§ ACTIVITY: Give an exact transcription limited to the lines from the one with "color: #15803d ->" through the end of the entries, including both; no pictures belong in it.

§ INFORMATION:

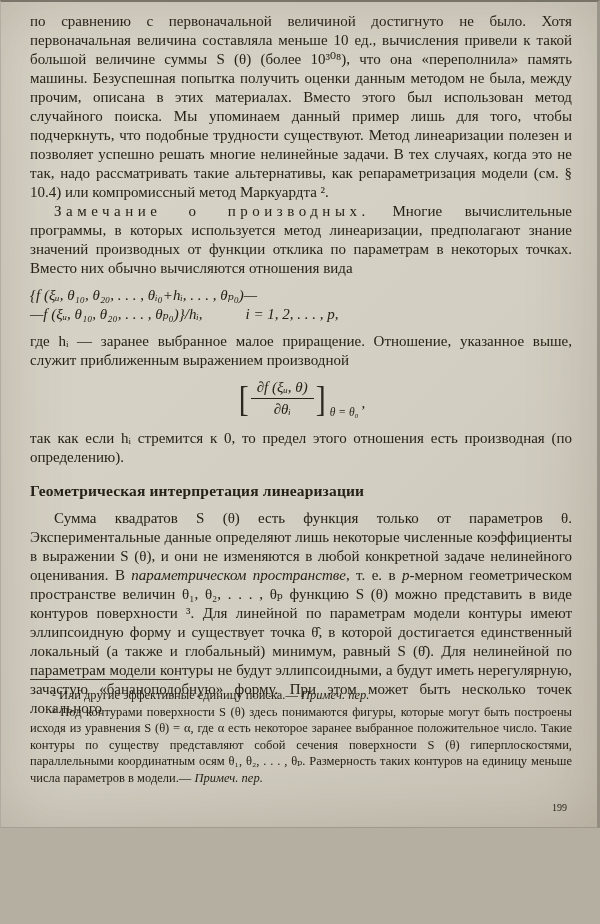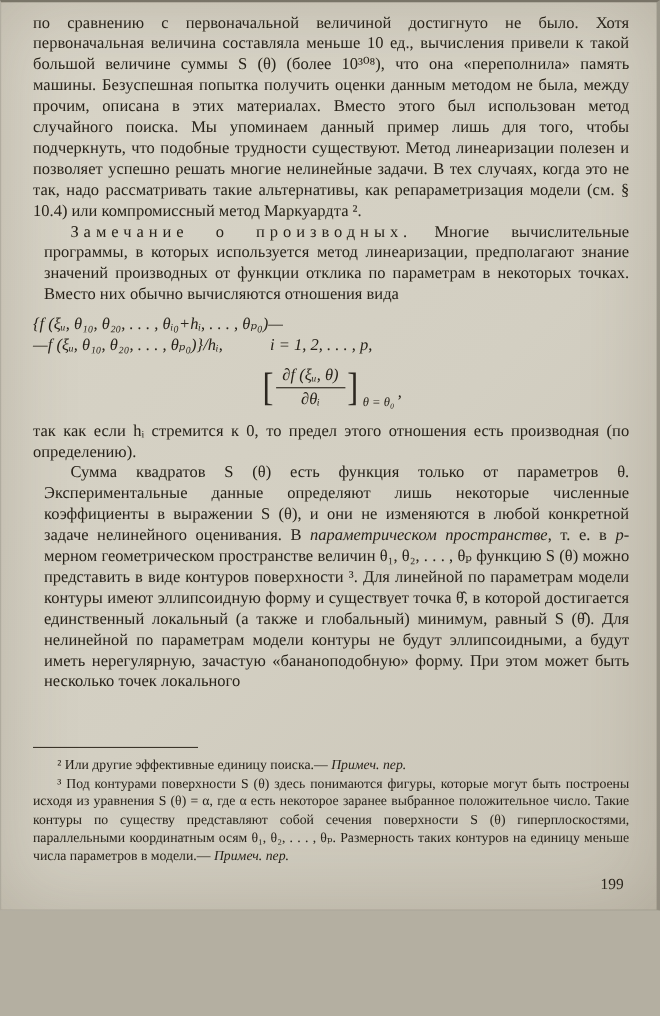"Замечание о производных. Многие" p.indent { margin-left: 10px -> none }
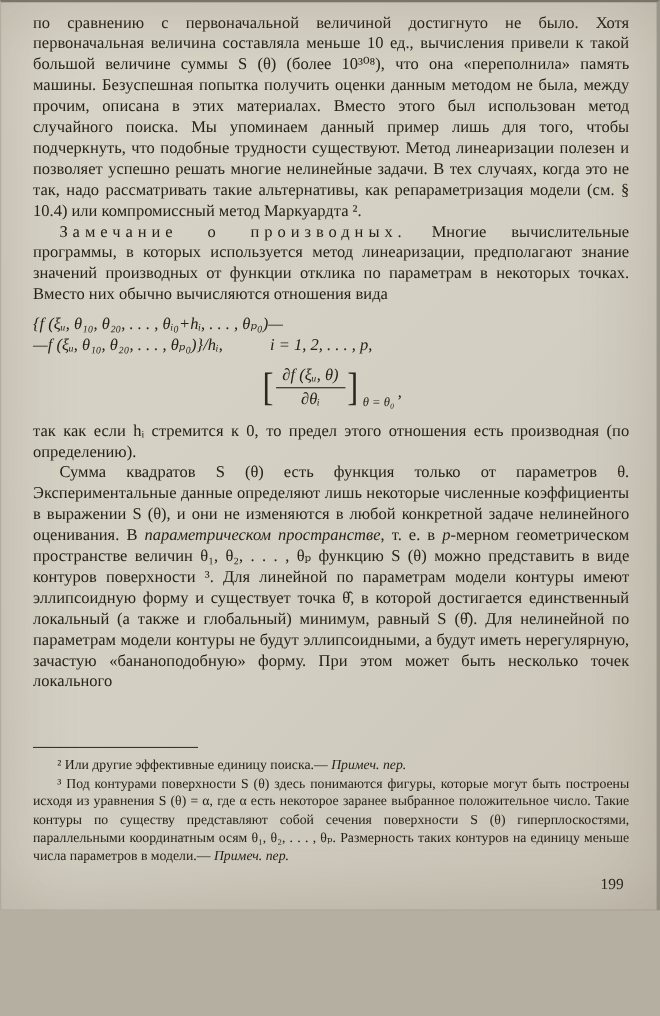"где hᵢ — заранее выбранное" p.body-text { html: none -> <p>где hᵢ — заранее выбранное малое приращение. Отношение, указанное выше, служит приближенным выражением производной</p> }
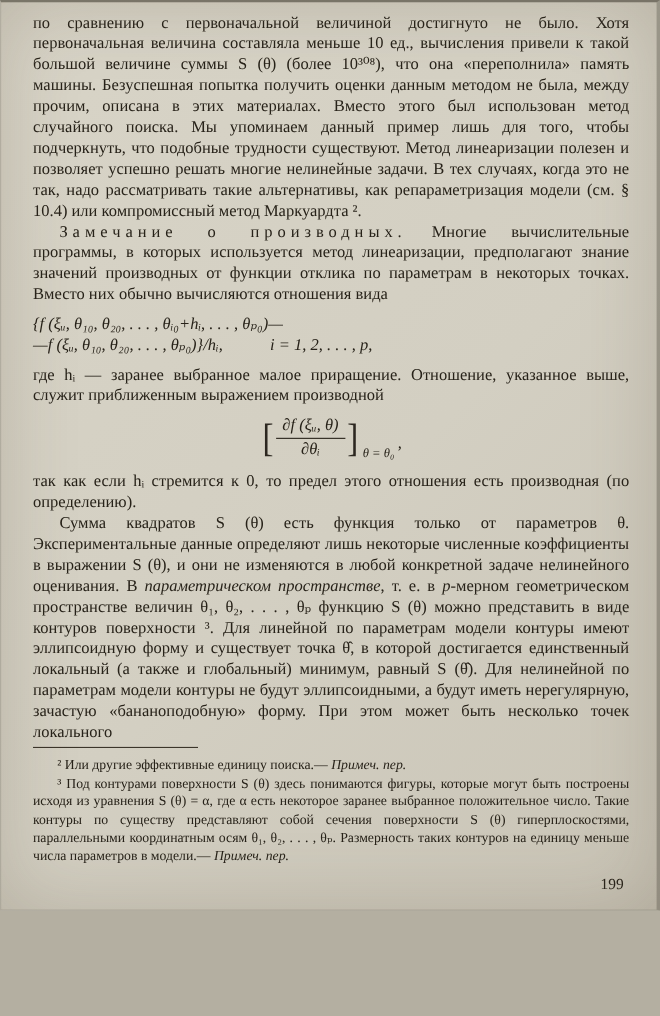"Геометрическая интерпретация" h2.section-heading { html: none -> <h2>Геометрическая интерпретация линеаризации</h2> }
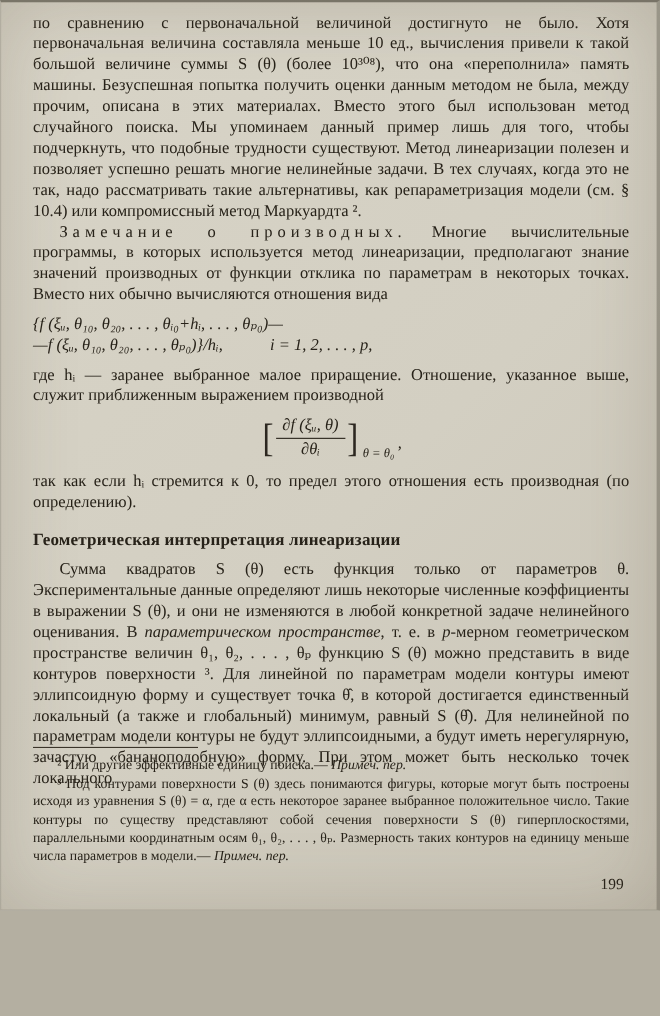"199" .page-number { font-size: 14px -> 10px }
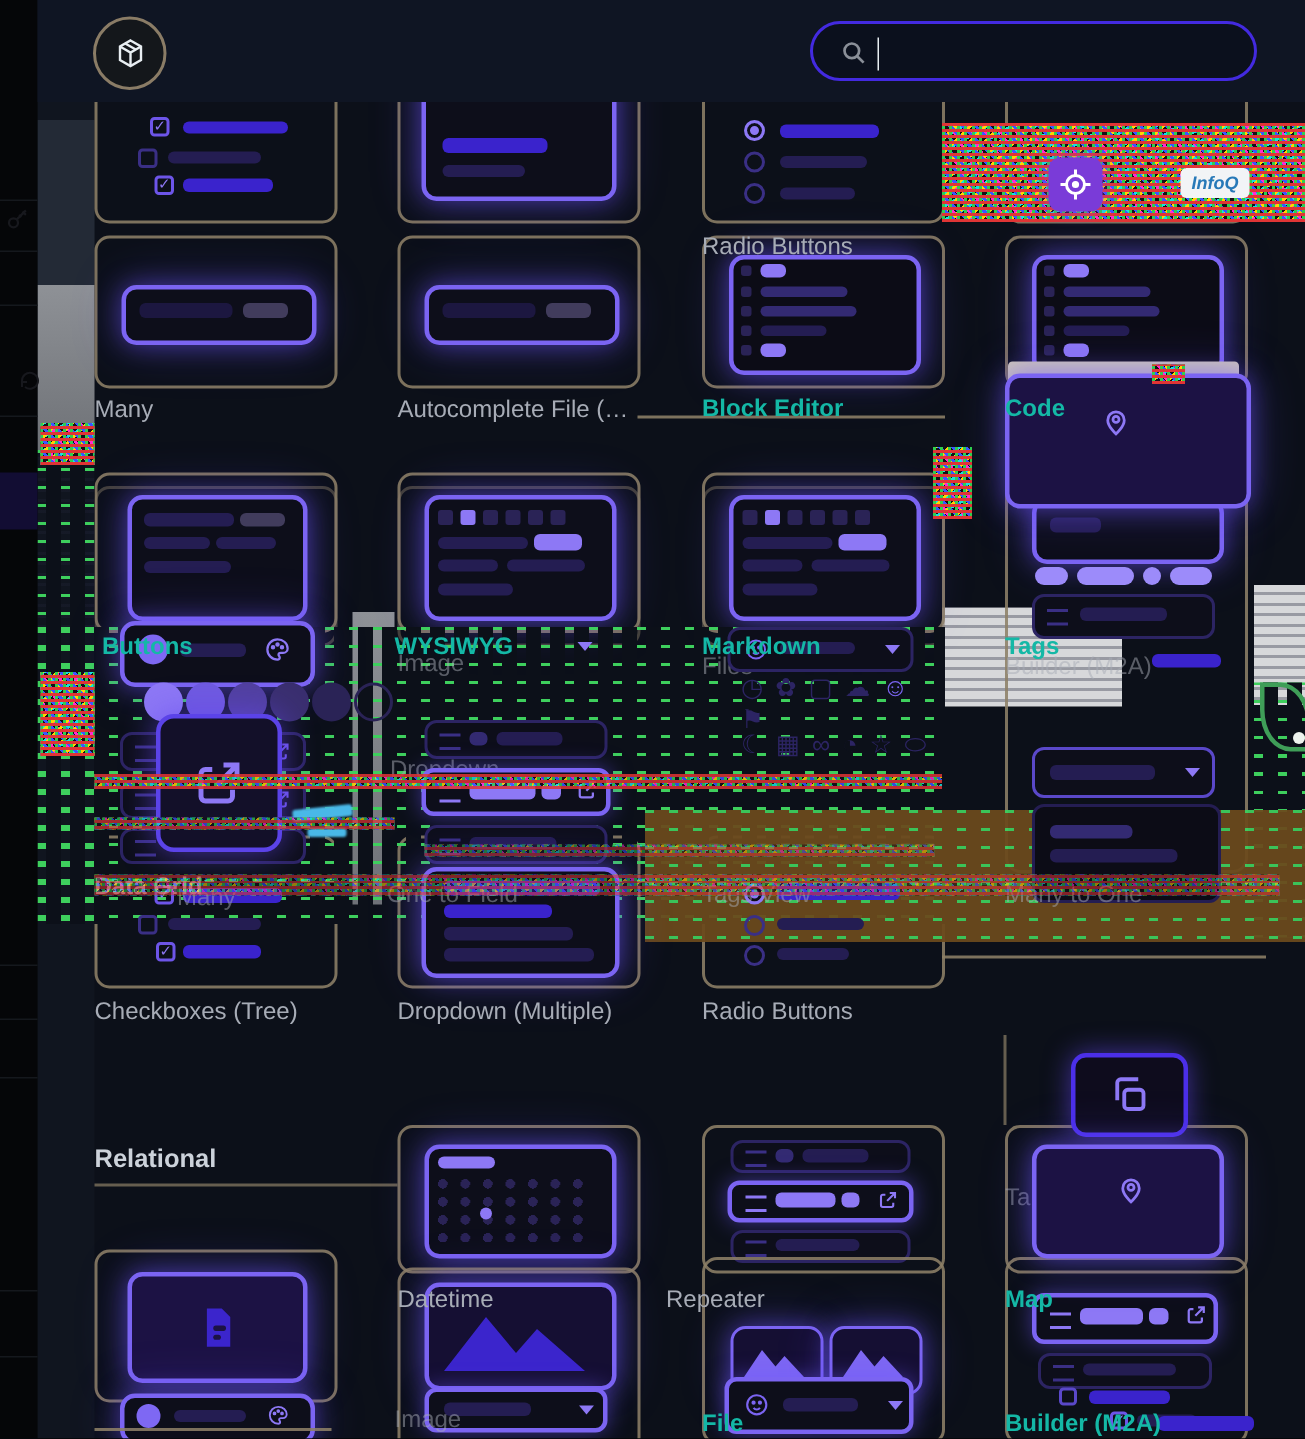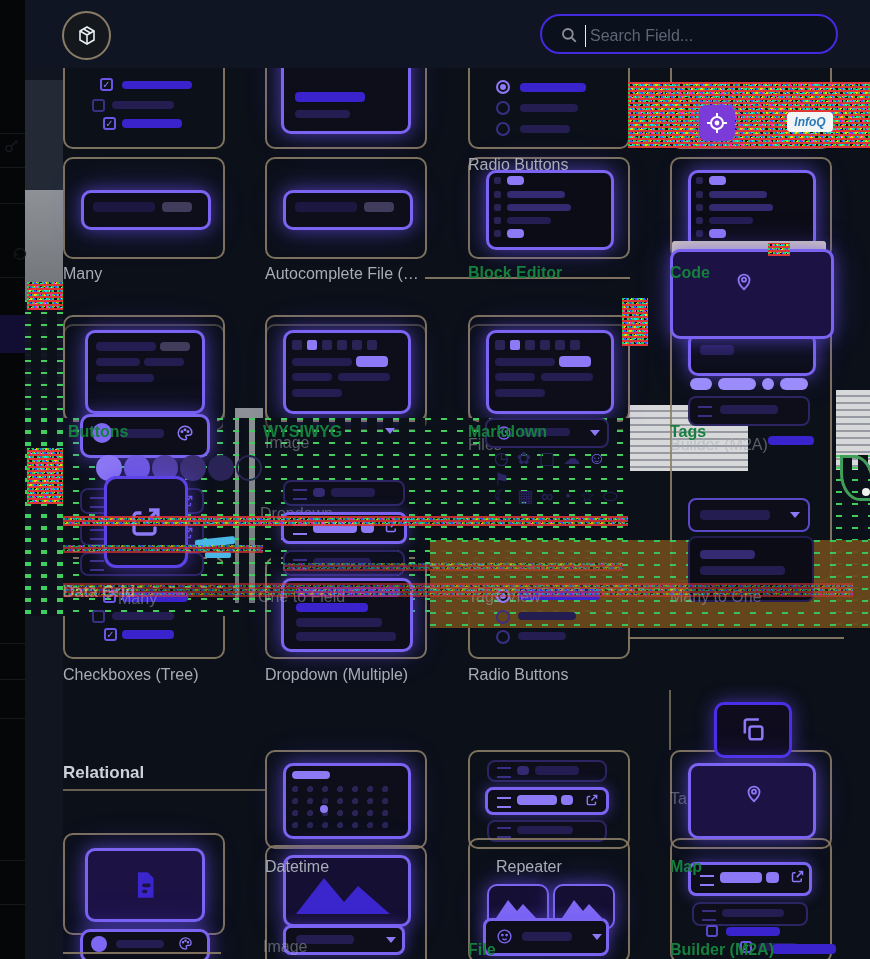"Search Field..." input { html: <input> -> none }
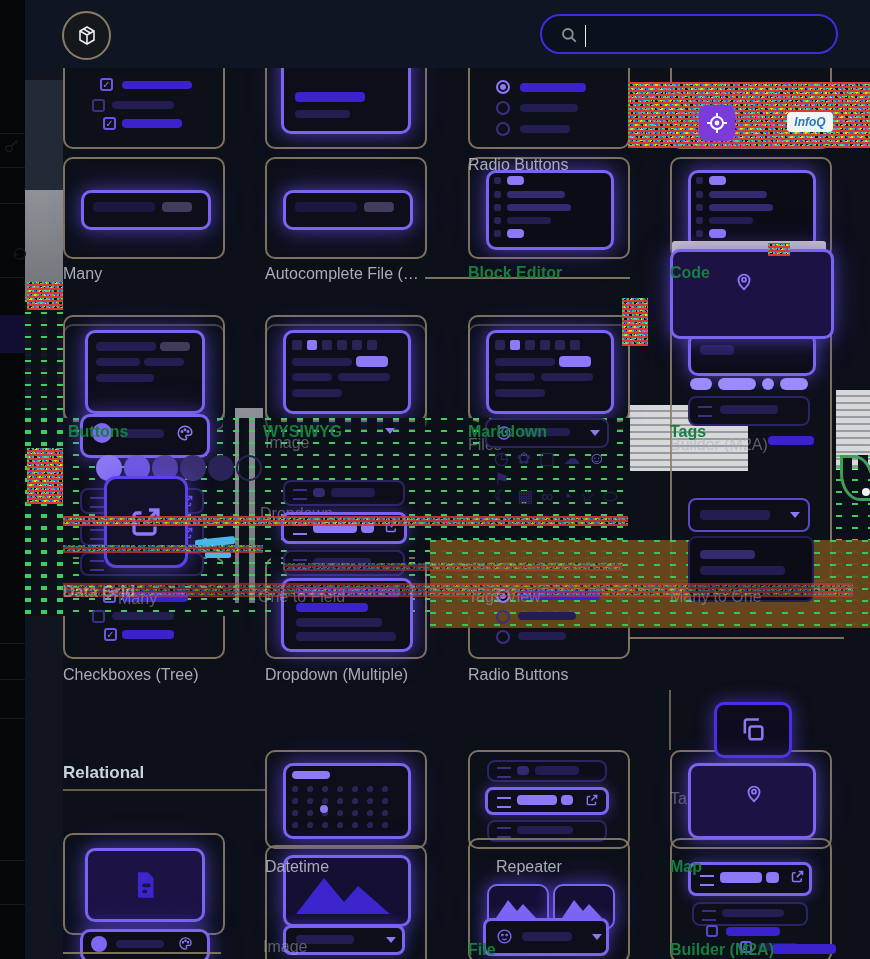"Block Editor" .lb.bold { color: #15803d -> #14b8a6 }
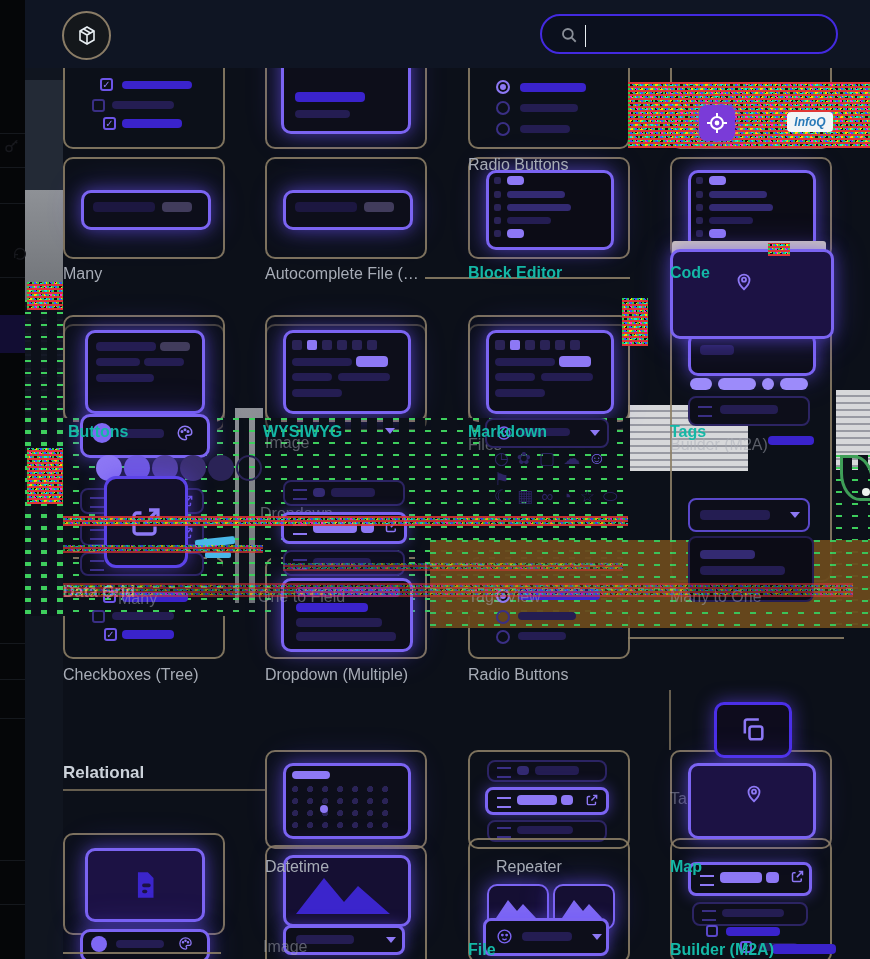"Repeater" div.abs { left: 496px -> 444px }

§ SOLUTION TO THE PROBLEM:
"Block Editor" .lb.bold { color: #15803d -> #14b8a6 }
"Repeater" div.abs { left: 496px -> 444px }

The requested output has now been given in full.